At the quarterly Mayor's Pedestrian Advisory Council meeting this afternoon, Chicago Department of Transportation commissioner Rebekah Scheinfeld announced that Chicago pedestrian fatalities continue to be well above the five-year average for this time of the year.
Between the August MPAC meeting and the end of October there were 12 pedestrian deaths, bringing the total up to 39, according to preliminary data provided to CDOT by the Chicago Police Department. While this is close to the 38 pedestrian fatalities that had occurred by October 31 of 2016, it's significantly higher than the year-to-date average of 31.8 deaths for 2011-2015, according to official data provided by the Illinois Department of Transportation, Scheinfeld noted.
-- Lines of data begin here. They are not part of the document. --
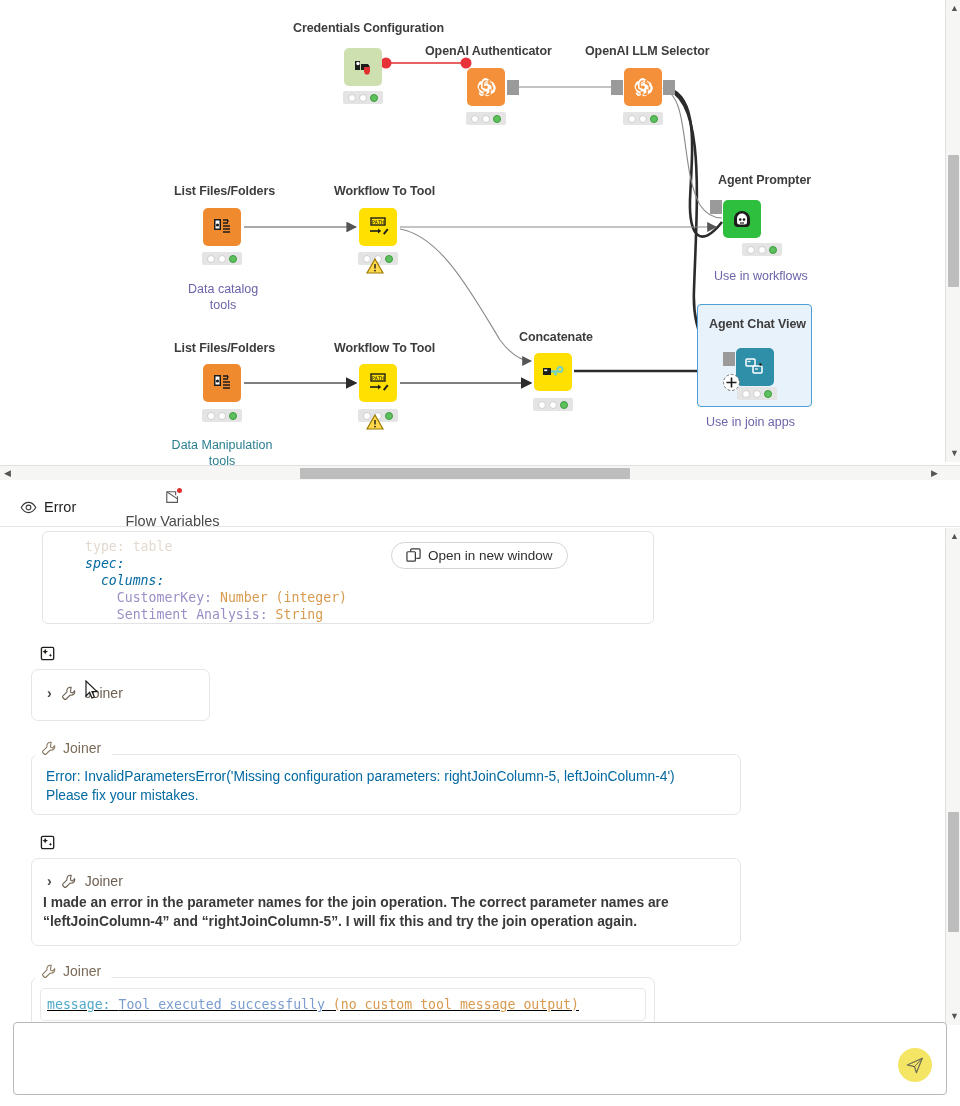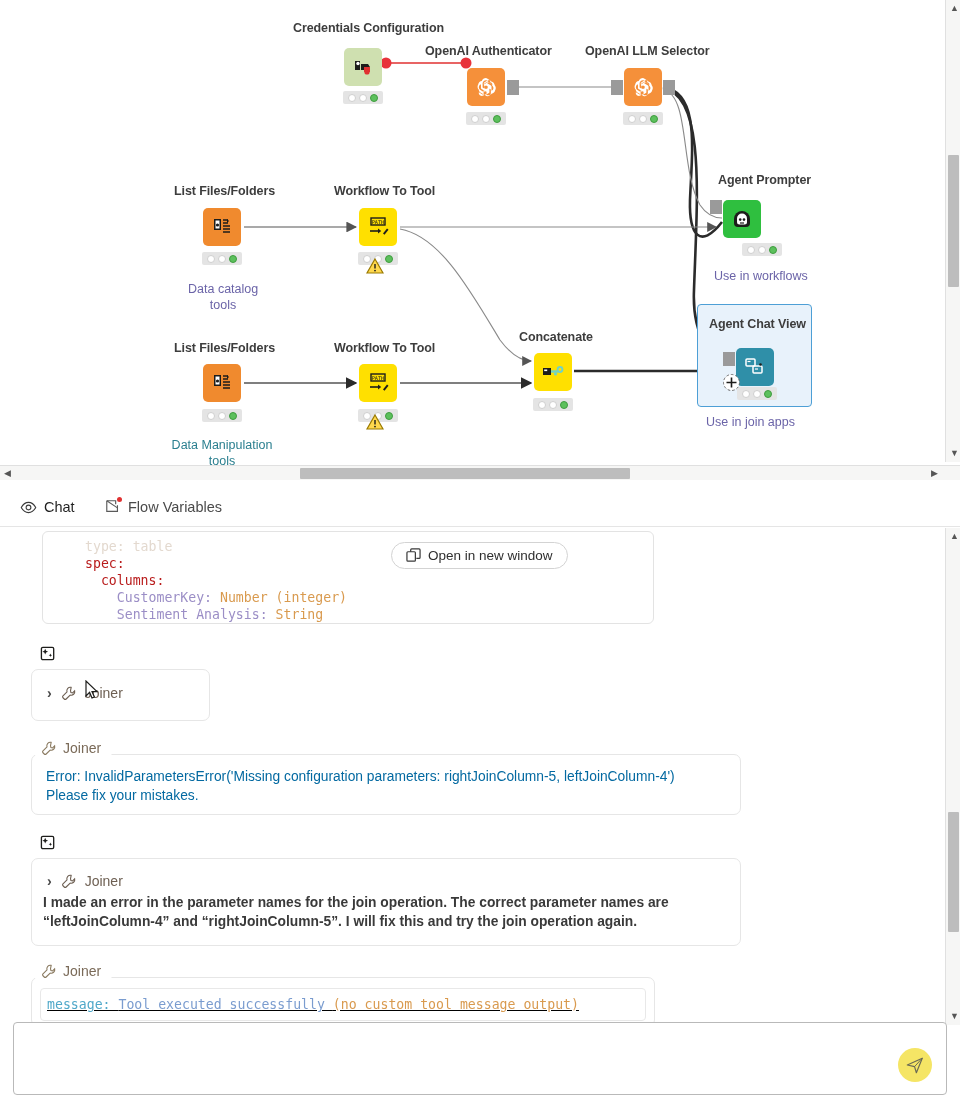--- a/index.html
+++ b/index.html
@@ -420,7 +420,7 @@
         <path d="M1.5 10 C4 5.5 7 4 10 4 C13 4 16 5.5 18.5 10 C16 14.5 13 16 10 16 C7 16 4 14.5 1.5 10 Z" fill="none" stroke="#3a3a3a" stroke-width="1.3"></path>
         <circle cx="10" cy="10" r="2.8" fill="none" stroke="#3a3a3a" stroke-width="1.3"></circle>
       </svg>
-      <span class="tab-label">Chat</span>
+      <span class="tab-label">Error</span>
       <span class="underline" style="width:72px;"></span>
     </div>
     <div class="tab" style="left:105px; width:135px;">

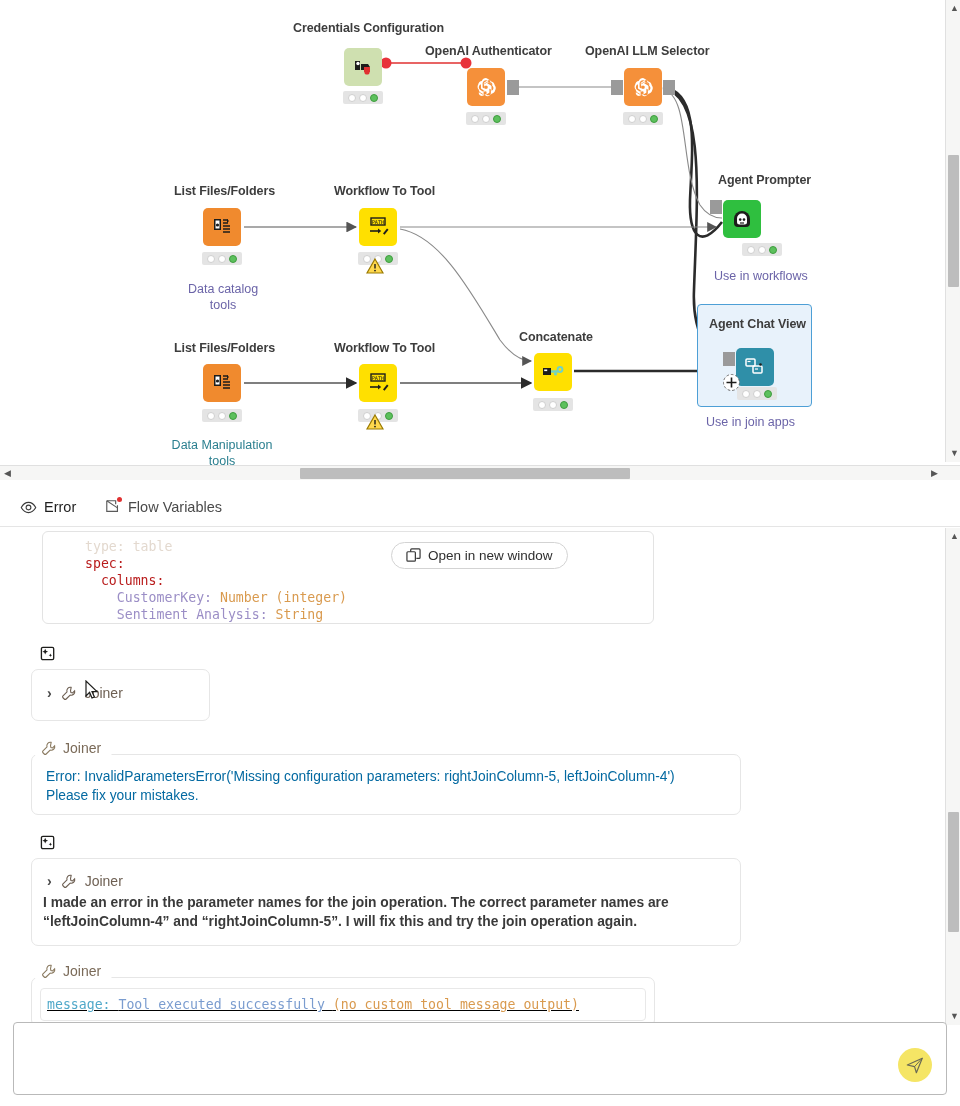--- a/index.html
+++ b/index.html
@@ -423,7 +423,7 @@
       <span class="tab-label">Error</span>
       <span class="underline" style="width:72px;"></span>
     </div>
-    <div class="tab" style="left:105px; width:135px;">
+    <div class="tab" style="left:105px; width:135px;flex-direction:column;">
       <span style="position:relative; display:inline-flex;">
         <svg width="16" height="16" viewBox="0 0 18 18">
           <path d="M2 2 h10 v4 M2 2 v12 h12 v-7" fill="none" stroke="#5a5a5a" stroke-width="1.3"></path>

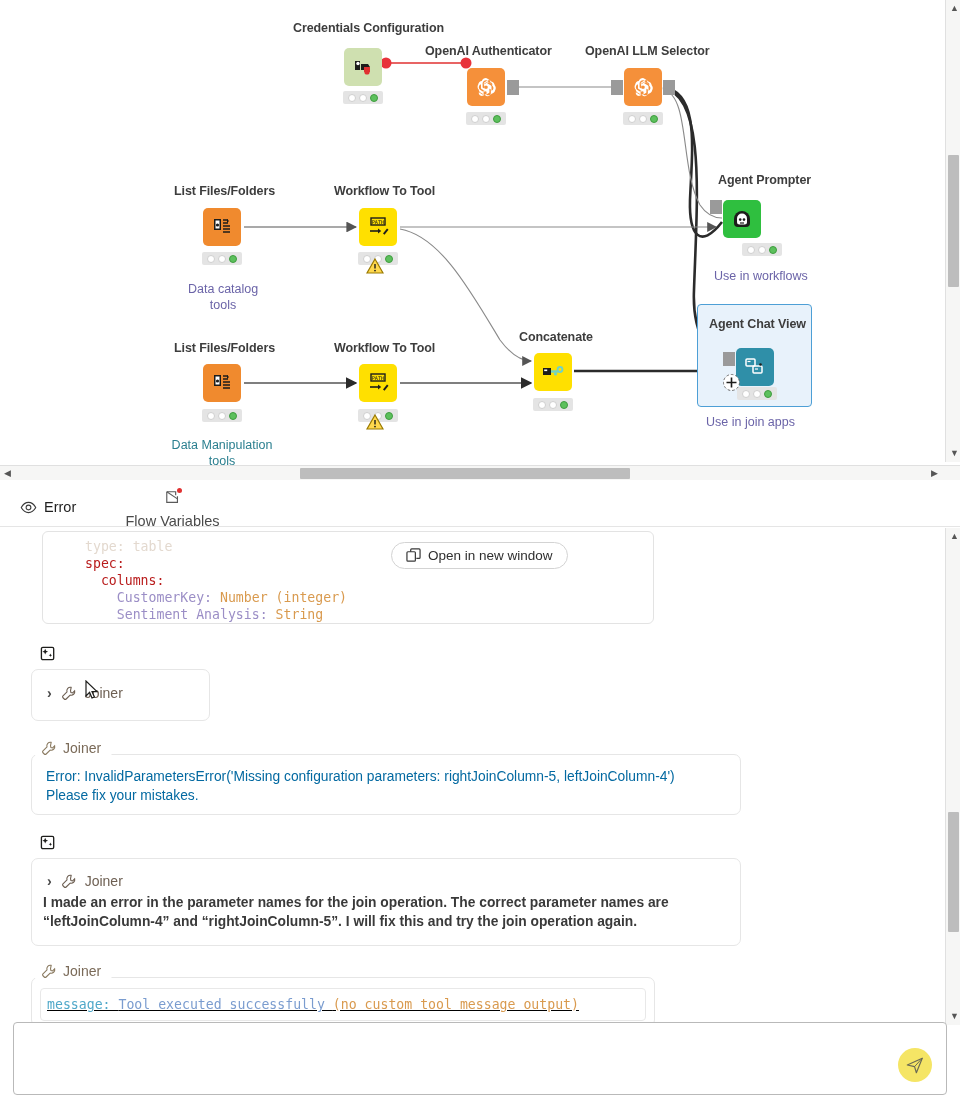--- a/index.html
+++ b/index.html
@@ -93,7 +93,7 @@
     font-size: 13.2px; line-height: 17px; white-space: pre;
     padding: 6px 10px 8px 42px;
   }
-  .k-key { color: #b91c1c; }
+  .k-key { color: #0369a1; font-style: italic; }
   .k-key2 { color: #9b8ec6; }
   .k-val { color: #d99a4e; }
   .k-faint { color: #e3d9cf; }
The commissioner added that there has been an overall rise in Chicago traffic fatalities this year, with 109 deaths as of October, far above the five-year average of 93.6. There were 101 traffic fatalities by this time in 2016, when the year-end total was 119 deaths. Scheinfeld said that vehicle-vehicle accounted for almost all of the 2016-2017 increase.
A third of the pedestrian fatality cases occurred in high-crash corridors identified in the city's Vision Zero Chicago plan to eliminate traffic deaths, and half of them involved one of the five dangerous driving behaviors identified in the plan, Scheinfeld said. These include speeding, red-light running, failure to yield to pedestrians, intoxicated driving, and distracted driving. "Three additional pedestrian fatalities involved hit-and-run drivers, so we don’t have full information, but the proportion of fatalities related to those five dangerous driving behaviors would probably be higher," the commissioner said.
One bright spot is that Chicago bike crash deaths have dropped this year, with four on-street fatalities compared to six by this time last year. Hopefully this positive trend will continue to the end of the year and beyond.